INPUT DATA >>
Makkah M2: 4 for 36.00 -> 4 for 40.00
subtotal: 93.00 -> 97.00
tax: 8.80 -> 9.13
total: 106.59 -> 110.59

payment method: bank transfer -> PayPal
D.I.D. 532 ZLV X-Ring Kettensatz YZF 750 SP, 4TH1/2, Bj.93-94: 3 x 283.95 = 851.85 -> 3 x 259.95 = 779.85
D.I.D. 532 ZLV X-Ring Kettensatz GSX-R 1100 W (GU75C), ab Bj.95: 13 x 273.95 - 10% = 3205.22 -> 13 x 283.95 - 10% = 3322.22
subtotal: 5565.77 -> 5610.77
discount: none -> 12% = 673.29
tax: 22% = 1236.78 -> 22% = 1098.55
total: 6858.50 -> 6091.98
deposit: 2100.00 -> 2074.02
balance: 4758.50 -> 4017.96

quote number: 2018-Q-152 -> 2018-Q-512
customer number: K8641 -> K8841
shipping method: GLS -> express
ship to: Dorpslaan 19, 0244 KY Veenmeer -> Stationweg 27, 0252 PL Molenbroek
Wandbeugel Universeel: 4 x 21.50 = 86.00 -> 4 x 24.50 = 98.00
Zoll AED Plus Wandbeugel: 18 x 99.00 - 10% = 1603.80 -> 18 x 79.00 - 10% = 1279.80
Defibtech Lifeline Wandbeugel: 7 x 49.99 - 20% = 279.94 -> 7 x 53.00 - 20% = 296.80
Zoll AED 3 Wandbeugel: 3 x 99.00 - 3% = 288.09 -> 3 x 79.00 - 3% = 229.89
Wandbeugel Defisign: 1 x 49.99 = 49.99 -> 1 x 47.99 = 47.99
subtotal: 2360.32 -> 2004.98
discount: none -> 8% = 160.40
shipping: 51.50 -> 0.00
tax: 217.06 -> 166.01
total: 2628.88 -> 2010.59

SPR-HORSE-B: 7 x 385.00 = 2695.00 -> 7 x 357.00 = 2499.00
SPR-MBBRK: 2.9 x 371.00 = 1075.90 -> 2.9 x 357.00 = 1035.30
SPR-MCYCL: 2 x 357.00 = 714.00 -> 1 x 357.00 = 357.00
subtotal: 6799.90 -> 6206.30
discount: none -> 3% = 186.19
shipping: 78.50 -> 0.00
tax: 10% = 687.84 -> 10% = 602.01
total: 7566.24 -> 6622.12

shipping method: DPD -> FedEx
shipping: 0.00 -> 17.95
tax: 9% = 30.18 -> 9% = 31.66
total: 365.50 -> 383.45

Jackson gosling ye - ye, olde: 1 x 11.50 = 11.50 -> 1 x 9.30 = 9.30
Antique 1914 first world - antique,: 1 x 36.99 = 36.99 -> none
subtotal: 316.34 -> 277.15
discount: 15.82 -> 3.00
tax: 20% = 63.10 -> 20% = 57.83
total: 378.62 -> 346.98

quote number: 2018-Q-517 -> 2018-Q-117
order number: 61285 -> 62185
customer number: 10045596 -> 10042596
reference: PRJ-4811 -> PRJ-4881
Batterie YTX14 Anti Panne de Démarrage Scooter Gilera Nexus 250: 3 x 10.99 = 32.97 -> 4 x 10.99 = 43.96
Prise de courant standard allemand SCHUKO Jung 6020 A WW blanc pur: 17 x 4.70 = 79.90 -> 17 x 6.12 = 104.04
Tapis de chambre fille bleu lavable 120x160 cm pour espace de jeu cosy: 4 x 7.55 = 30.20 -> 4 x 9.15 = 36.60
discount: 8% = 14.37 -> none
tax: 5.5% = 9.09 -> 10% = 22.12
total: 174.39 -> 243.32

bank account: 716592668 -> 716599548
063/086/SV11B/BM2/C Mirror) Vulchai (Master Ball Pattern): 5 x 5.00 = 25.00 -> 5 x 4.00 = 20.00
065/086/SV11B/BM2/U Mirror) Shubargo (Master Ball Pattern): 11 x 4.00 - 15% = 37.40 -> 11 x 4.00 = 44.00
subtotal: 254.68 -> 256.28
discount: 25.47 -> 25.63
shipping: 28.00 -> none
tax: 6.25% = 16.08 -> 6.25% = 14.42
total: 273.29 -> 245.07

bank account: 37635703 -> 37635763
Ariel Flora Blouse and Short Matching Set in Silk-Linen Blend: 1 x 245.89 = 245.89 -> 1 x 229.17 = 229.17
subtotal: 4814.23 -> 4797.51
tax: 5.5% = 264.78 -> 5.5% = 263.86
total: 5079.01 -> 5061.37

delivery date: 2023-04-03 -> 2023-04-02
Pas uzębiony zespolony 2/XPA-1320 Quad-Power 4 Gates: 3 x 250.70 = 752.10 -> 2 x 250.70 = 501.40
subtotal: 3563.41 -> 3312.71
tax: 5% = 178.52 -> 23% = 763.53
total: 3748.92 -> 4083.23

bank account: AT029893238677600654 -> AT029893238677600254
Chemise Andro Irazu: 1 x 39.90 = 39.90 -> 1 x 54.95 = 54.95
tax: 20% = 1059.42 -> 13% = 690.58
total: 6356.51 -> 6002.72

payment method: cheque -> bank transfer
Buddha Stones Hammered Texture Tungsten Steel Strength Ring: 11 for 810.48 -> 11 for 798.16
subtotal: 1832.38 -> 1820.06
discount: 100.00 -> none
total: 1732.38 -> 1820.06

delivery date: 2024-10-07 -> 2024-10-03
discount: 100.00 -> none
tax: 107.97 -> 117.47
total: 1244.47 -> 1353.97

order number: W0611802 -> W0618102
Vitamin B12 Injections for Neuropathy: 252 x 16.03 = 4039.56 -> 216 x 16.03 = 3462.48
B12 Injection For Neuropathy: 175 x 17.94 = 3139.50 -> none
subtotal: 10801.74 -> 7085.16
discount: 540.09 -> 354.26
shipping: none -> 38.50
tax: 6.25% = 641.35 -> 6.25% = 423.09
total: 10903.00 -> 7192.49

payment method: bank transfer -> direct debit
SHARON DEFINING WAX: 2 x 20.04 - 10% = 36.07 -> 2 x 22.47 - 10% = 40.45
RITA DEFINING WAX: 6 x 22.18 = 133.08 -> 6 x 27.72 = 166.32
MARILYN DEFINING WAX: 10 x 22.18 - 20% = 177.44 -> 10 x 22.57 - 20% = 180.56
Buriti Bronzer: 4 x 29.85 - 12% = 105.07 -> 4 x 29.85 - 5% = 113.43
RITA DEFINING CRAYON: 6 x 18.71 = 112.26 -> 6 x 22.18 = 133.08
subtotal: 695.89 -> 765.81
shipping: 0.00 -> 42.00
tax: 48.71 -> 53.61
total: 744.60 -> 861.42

WORK INSTRUCTION >>
Copy out the range of lines above starting at the line with "bank account: 716592668 -> 716599548" and ending at the line with "shipping: 28.00 -> none", exactly and including both.

COMPLETED EXERCISE >>
bank account: 716592668 -> 716599548
063/086/SV11B/BM2/C Mirror) Vulchai (Master Ball Pattern): 5 x 5.00 = 25.00 -> 5 x 4.00 = 20.00
065/086/SV11B/BM2/U Mirror) Shubargo (Master Ball Pattern): 11 x 4.00 - 15% = 37.40 -> 11 x 4.00 = 44.00
subtotal: 254.68 -> 256.28
discount: 25.47 -> 25.63
shipping: 28.00 -> none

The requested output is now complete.